Directions: Return all lines of the listing below that carry the word "buffer".

Given data:
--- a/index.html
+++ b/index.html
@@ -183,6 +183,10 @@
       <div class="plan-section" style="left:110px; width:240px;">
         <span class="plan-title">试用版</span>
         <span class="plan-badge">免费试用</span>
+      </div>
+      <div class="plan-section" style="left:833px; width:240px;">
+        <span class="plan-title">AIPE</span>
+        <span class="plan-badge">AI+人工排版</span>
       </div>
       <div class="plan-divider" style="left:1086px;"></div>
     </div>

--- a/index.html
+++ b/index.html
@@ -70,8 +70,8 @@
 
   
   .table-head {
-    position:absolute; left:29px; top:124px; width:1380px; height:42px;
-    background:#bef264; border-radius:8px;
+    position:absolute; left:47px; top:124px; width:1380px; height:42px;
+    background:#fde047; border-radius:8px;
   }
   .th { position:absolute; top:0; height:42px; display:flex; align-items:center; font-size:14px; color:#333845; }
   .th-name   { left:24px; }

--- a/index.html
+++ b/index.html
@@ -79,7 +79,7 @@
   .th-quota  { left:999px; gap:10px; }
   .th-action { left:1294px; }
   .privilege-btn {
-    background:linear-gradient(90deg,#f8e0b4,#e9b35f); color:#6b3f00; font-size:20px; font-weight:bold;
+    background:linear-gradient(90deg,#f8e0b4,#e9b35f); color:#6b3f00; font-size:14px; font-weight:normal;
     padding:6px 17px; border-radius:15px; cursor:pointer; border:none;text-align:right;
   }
--
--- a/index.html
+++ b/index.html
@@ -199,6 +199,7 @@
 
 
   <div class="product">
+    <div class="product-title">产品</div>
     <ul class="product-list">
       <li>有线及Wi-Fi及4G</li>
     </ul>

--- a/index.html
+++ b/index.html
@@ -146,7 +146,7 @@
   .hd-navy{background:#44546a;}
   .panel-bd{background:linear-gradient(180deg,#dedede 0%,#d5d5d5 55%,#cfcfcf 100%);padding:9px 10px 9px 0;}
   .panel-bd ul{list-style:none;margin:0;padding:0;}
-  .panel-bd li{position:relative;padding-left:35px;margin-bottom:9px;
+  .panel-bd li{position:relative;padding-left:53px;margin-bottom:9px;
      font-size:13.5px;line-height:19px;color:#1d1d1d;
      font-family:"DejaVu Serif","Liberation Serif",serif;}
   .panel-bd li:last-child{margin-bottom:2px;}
--
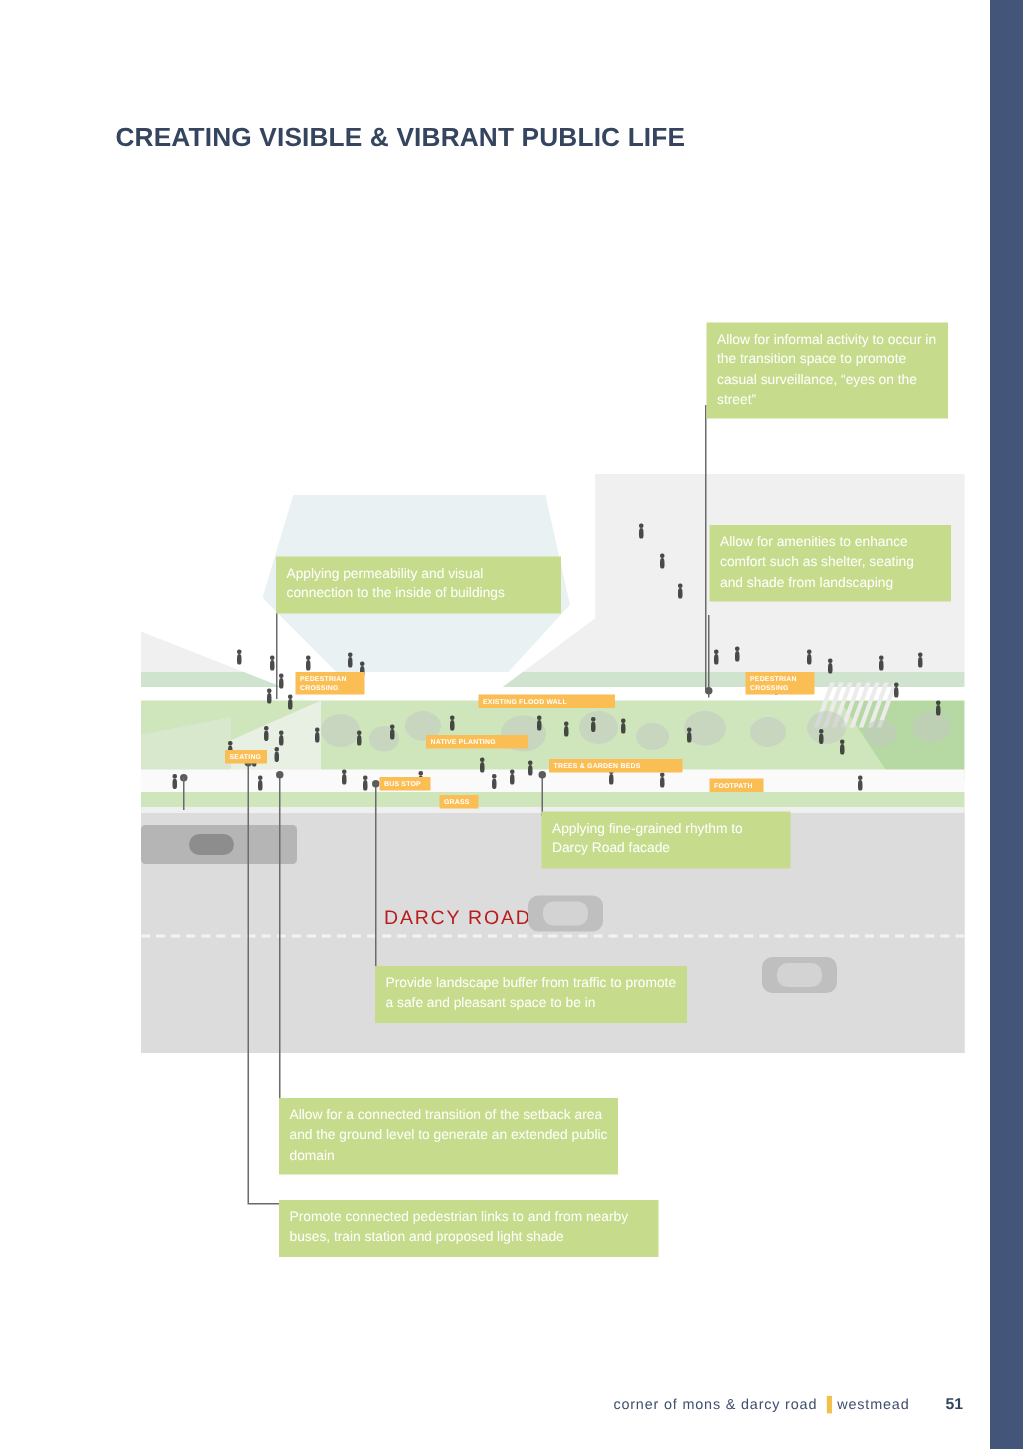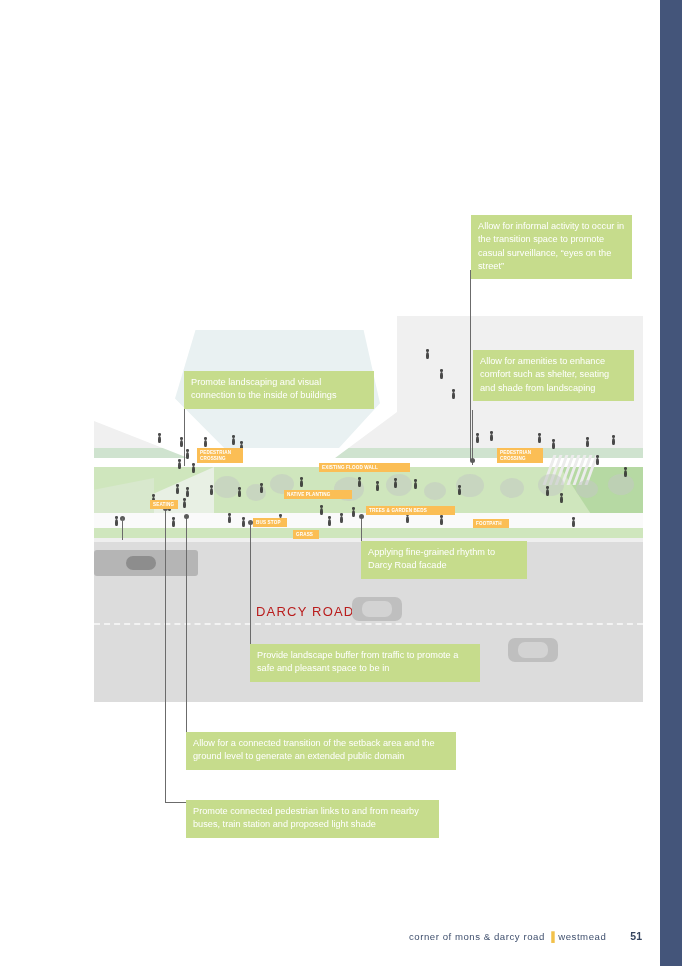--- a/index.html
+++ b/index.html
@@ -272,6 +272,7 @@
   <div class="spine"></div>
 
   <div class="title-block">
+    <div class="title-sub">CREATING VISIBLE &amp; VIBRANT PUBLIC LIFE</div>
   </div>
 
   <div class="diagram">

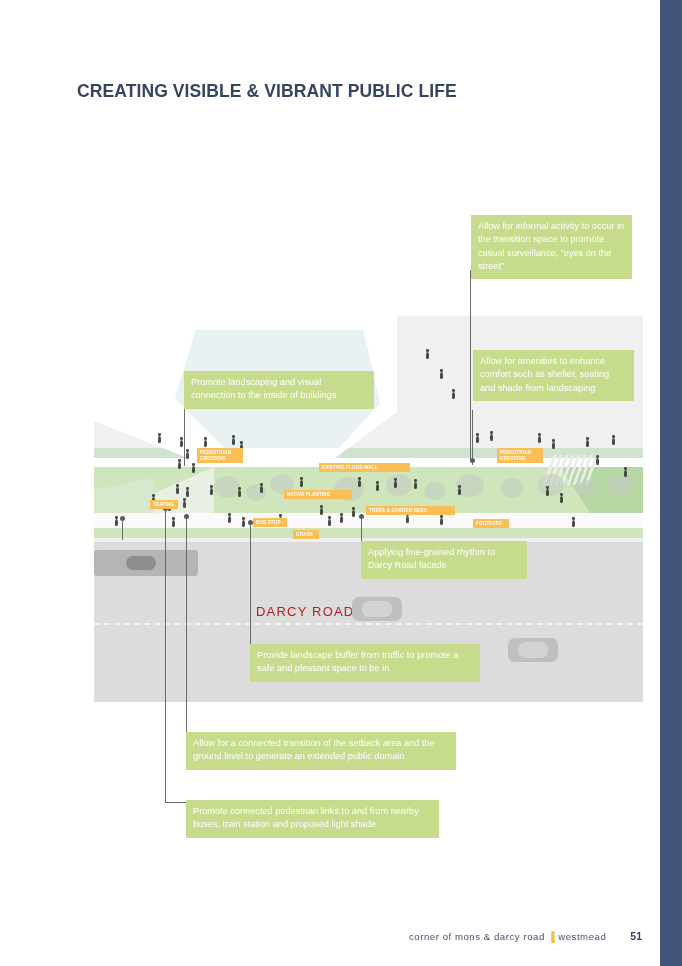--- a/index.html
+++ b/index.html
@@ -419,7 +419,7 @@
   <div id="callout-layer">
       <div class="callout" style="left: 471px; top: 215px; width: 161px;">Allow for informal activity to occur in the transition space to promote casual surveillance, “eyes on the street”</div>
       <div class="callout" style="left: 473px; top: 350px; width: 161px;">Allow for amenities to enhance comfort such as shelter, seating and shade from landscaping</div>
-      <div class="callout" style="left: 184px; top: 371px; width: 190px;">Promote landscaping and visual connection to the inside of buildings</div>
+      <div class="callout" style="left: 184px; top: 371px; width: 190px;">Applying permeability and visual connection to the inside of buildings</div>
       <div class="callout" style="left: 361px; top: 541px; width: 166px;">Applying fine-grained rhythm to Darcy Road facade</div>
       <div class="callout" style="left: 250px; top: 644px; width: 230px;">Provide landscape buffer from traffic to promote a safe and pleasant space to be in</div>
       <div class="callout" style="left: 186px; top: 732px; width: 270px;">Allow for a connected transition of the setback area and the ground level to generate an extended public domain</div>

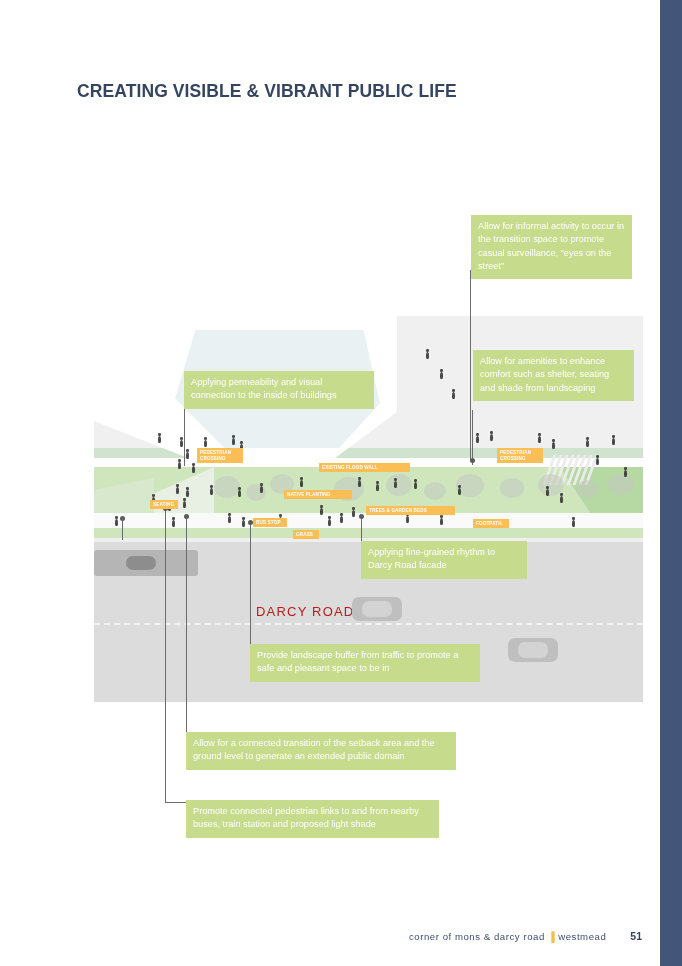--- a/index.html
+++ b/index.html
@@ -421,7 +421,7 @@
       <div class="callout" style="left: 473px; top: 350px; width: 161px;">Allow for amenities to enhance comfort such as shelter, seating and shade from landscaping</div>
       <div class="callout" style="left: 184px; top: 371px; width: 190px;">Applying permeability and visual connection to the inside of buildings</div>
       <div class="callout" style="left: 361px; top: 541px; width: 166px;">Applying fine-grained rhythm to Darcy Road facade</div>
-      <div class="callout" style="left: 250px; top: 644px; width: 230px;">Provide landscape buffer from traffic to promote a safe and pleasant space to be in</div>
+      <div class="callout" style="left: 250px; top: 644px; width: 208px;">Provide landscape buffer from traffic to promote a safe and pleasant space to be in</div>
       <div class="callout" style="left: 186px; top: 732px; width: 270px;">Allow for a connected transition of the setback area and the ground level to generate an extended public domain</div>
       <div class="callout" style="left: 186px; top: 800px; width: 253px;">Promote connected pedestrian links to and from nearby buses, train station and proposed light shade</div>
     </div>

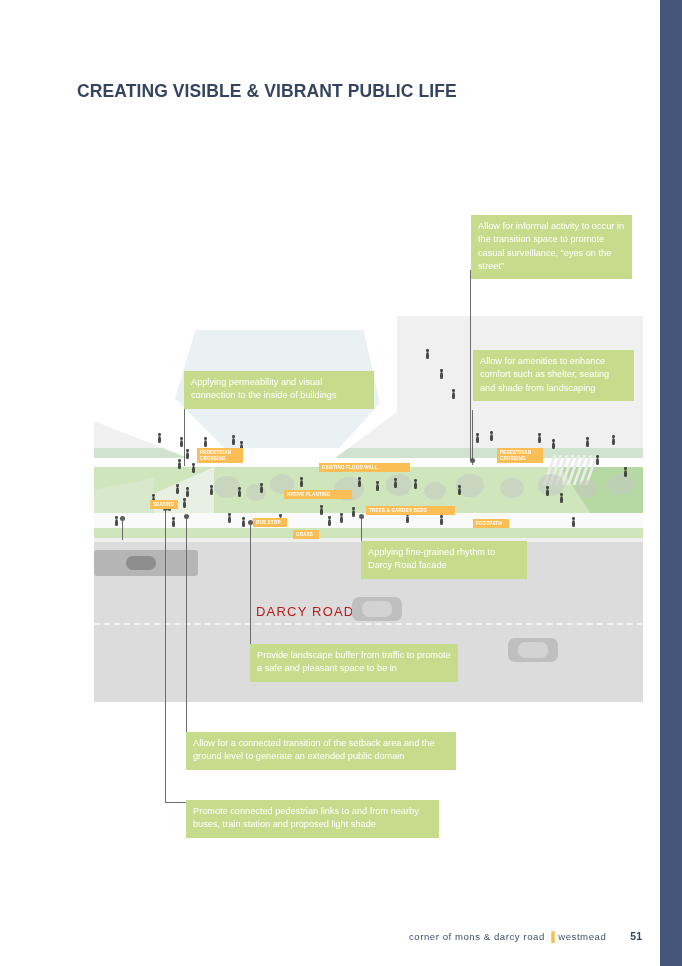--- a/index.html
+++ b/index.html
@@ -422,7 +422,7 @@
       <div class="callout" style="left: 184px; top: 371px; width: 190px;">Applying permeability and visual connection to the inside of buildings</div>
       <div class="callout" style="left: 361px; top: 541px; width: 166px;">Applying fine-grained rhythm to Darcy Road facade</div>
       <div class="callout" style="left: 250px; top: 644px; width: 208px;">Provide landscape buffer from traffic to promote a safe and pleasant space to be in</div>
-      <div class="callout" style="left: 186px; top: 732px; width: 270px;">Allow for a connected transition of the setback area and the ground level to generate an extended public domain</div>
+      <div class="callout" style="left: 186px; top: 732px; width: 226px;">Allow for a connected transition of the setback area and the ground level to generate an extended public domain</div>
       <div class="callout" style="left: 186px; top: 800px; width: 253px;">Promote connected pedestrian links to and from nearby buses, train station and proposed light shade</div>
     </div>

Written response:
       <div class="callout" style="left: 250px; top: 644px; width: 230px;">Provide landscape buffer from traffic to promote a safe and pleasant space to be in</div>
-      <div class="callout" style="left: 250px; top: 644px; width: 230px;">Provide landscape buffer from traffic to promote a safe and pleasant space to be in</div>
+      <div class="callout" style="left: 250px; top: 644px; width: 208px;">Provide landscape buffer from traffic to promote a safe and pleasant space to be in</div>
       <div class="callout" style="left: 250px; top: 644px; width: 208px;">Provide landscape buffer from traffic to promote a safe and pleasant space to be in</div>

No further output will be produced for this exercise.